# A Web Crawler Program

Name: Sau Yee Yiu

Python Version: Python 3

In this program, the customer reviews of Myer (an upmarket department store chain in Australia) collected from the Trustpilot website (https://au.trustpilot.com/) is used as an example to demonstrate how a Python package can be created to scape all customer reviews from that website and prepare a dataset for later sentiment analysis. 

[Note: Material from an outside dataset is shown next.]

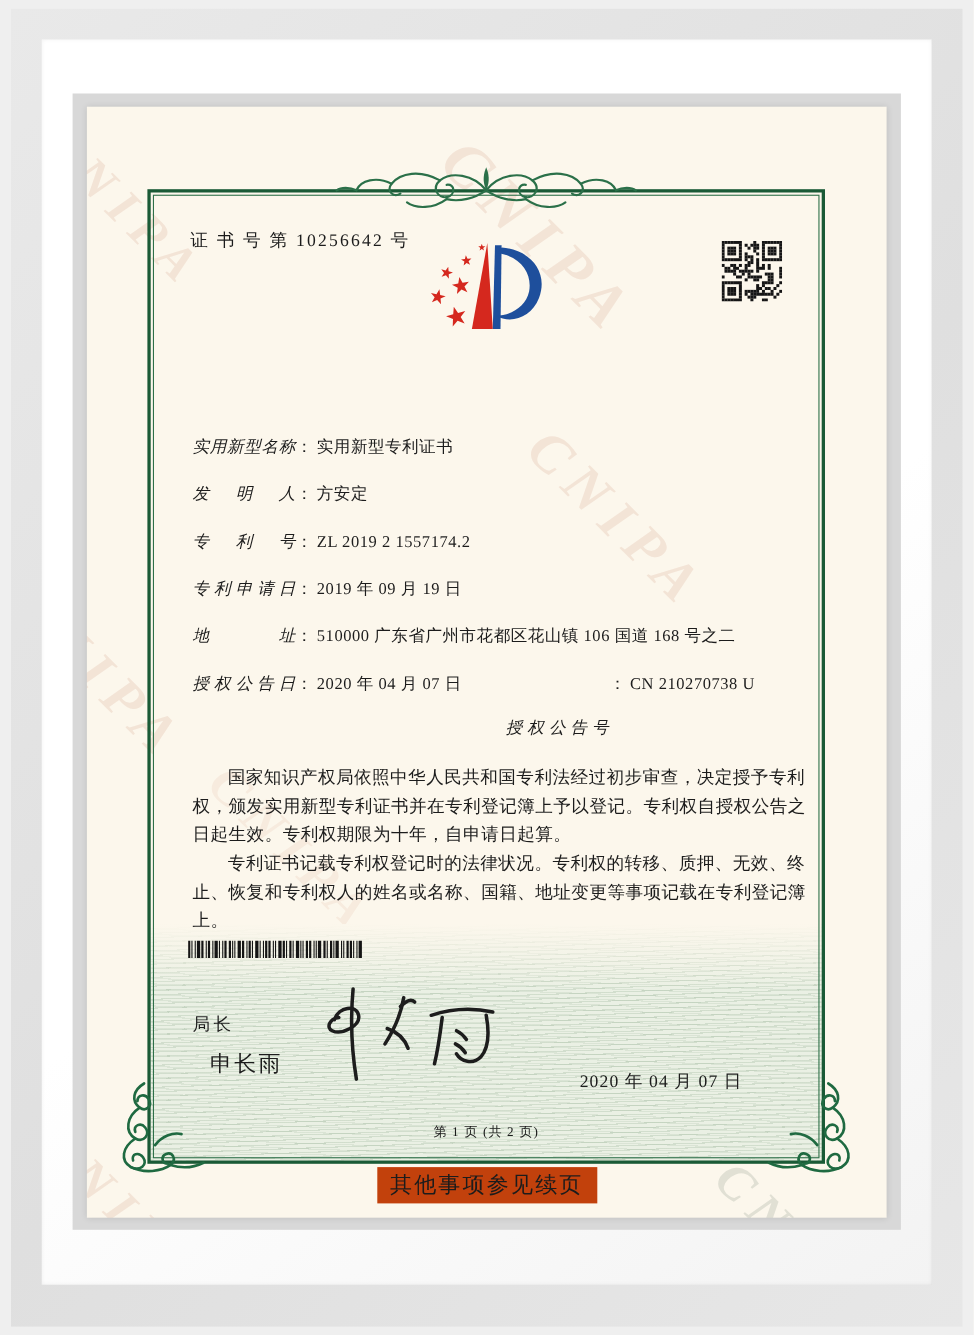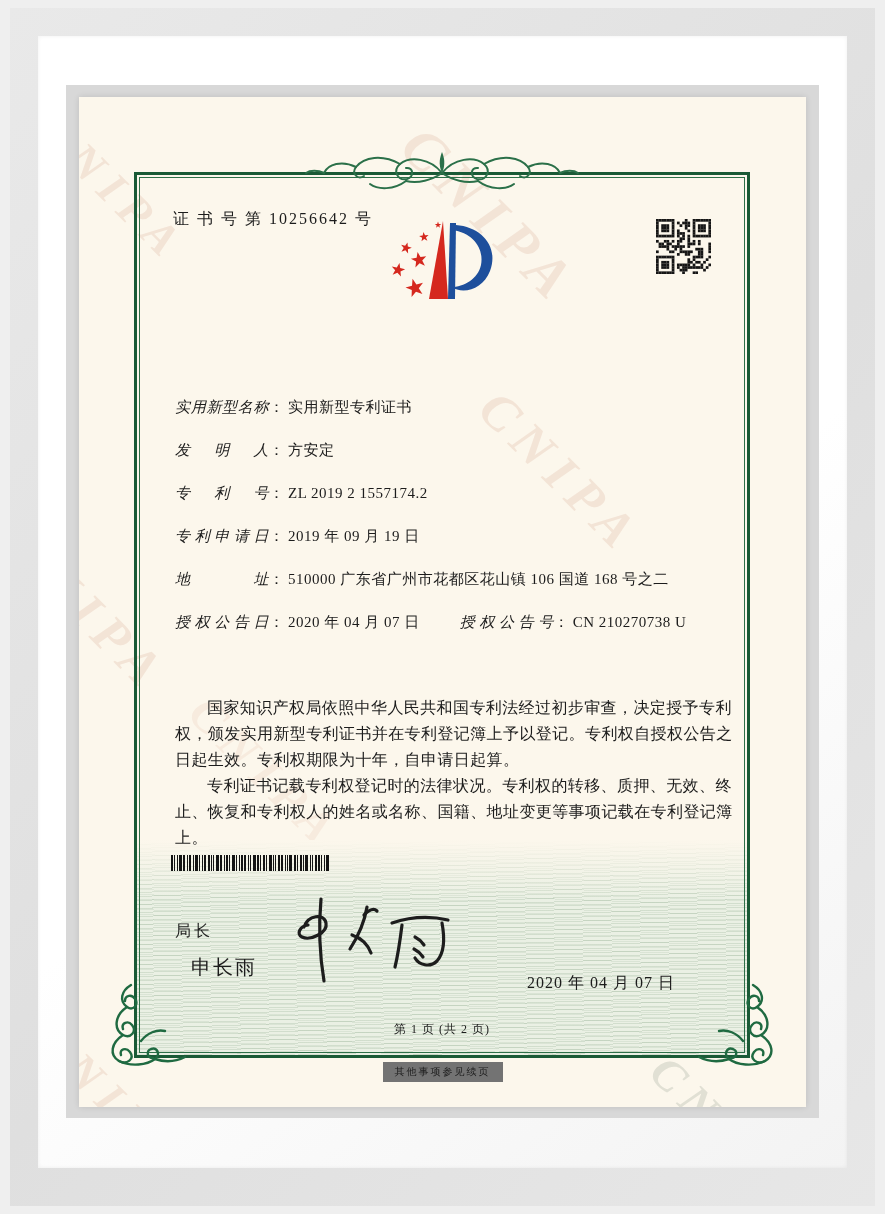"授权公告号" .g2 { margin-top: none -> 40px }
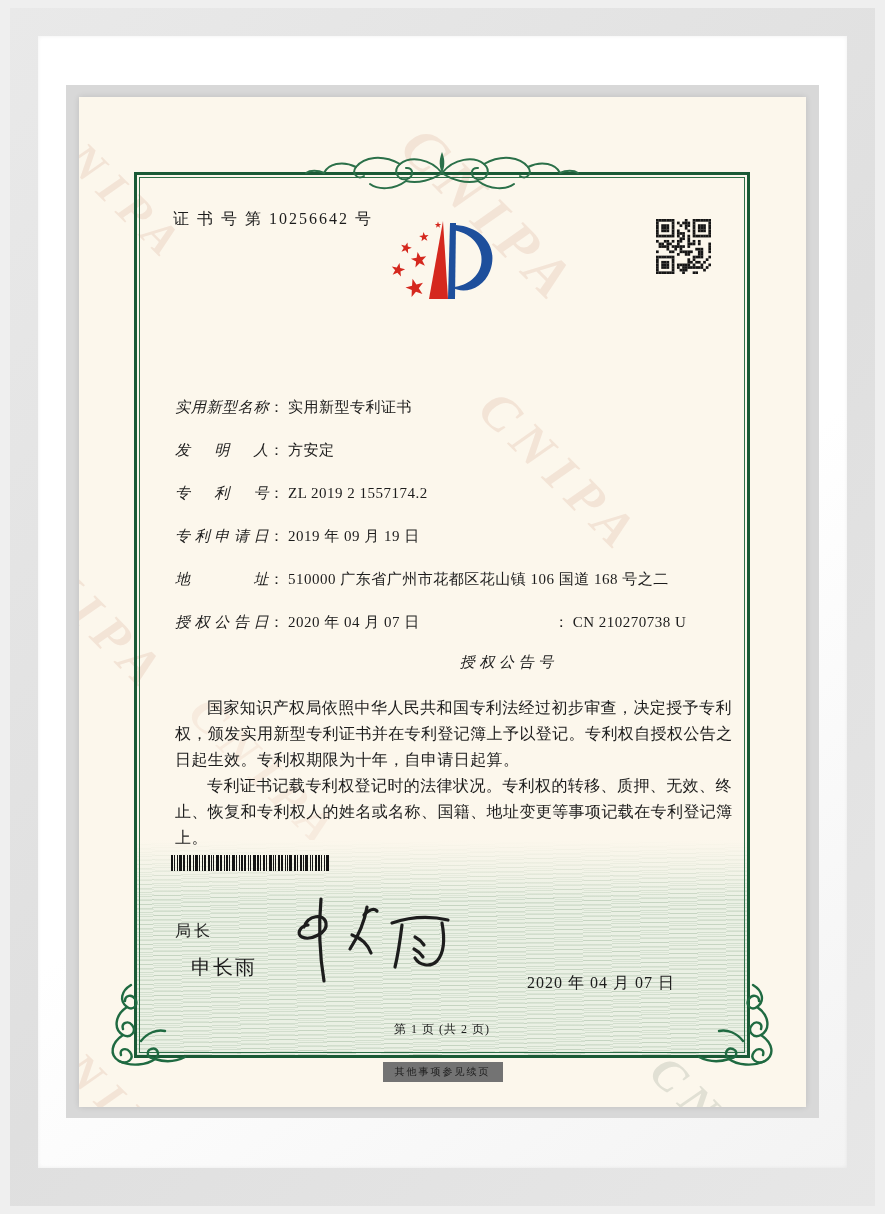"其他事项参见续页" .cont-note span { background: #737373 -> #c2410c; font-size: 10px -> 20px }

## Step 1: Import the libraries needed for web scaping


In [None]:
#Import Libraries
import requests
from bs4 import BeautifulSoup
from time import sleep
import pandas as pd

## Step 2: Initially, try fetch the content of the first page

Fisrt use BeautifulSoup to parse the HTML data collected from get() function, and store the data in BeautifulSoup format called ‘soup.’ Then use BeautifulSoup’s prettify function to examine th structure of the underlying HTML in the first page.

In [None]:
#Specify the web page for scraping
page = requests.get('https://au.trustpilot.com/review/www.myer.com.au')
print(page.status_code)
#Parse the HTML into the BeautifulSoup parse tree format
soup = BeautifulSoup(page.text, 'html.parser')
print(soup.prettify())

## Step 3: Get the title of the page


In [None]:
#To get the title of the page
title = soup.title
print(title)


## Step 4: Retrieving the target content of the first web page

use the find_all method to find all customer reviews on the web page. Using Chrome DevTools to examine the html, each customer review is found to be stored in a 'div' container with a class attribute name "review-card".

In [None]:
#use find_all() to extract all the div containers that have a class attribute review-card
myer_reviews = soup.find_all('div', class_='review-card')
print(type(myer_reviews))
print(len(myer_reviews)) #print total number of customer reviews on first webpage


## Step 5: Extract customer reviews data on the first webpage

The following shows how to extract the reviewer's name, total number of reviews written by the reviewer, the 1-5 stars review rating, title of review and the text review from each review listed in myer_reviews. 

In [None]:
reviewer_name = []
reviewer_count=[]
review_rating=[]
review_title=[]
review_details=[]

#extract each review from the div container (i.e., myer_reviews)
for r in myer_reviews:
#get the name of a reviewer
    ID=r.find('div', class_='consumer-information__name').text
    reviewer_name.append(ID.strip())
#get the numbers of reviews written by the reviewers
    r_count=r.find('span').text
    #remove the word review from_r_count
    index=r_count.find(' review')
    r_count_sub=int(r_count[:index])
    reviewer_count.append(r_count_sub)
#get the title of the review
    r_title=r.find('h2', class_='review-content__title').text
    review_title.append(r_title.strip()) #strip method removes the '\n' characters in r_title
#get the reviewer rating
    r_rate=r.find('img')['alt']
    #only extract the text in r_rate
    index=r_rate.find(': ')
    review_rating.append(r_rate[index+2:])
#get the details of the review
    r_text = r.find('p', class_='review-content__text').text
    review_details.append(r_text.strip()) #strip method removes the '\n' characters in r_text

print(len(review_details))


## Step 6 - Now extend the method in Step 5 to extract all customer reviews data of Myer (i.e., There are 19 webpages containing customer reviews of Myer).

In [None]:
reviewer_name = []
reviewer_count=[]
review_rating=[]
review_title=[]
review_details=[]

page_no=[str(i) for i in range(1,20)] #total number of pages is 20.

for page in page_no:
    if page=='1':
      #Specify with which web page you are going to be scraping
      web = requests.get('https://au.trustpilot.com/review/www.myer.com.au')
      if web.status_code == 200:
        print("Succeffully dowloaded page ", page)
      else:
        print("failed to download page ", page)
    else:
      #Specify with which web page you are going to be scraping
      web = requests.get('https://au.trustpilot.com/review/www.myer.com.au?page='+ page)
      if web.status_code == 200:
        print("Succeffully dowloaded page ", page)
      else:
        print("failed to download page ", page)
     
    #Parse the HTML into the BeautifulSoup parse tree format
    soup = BeautifulSoup(web.text, 'html.parser')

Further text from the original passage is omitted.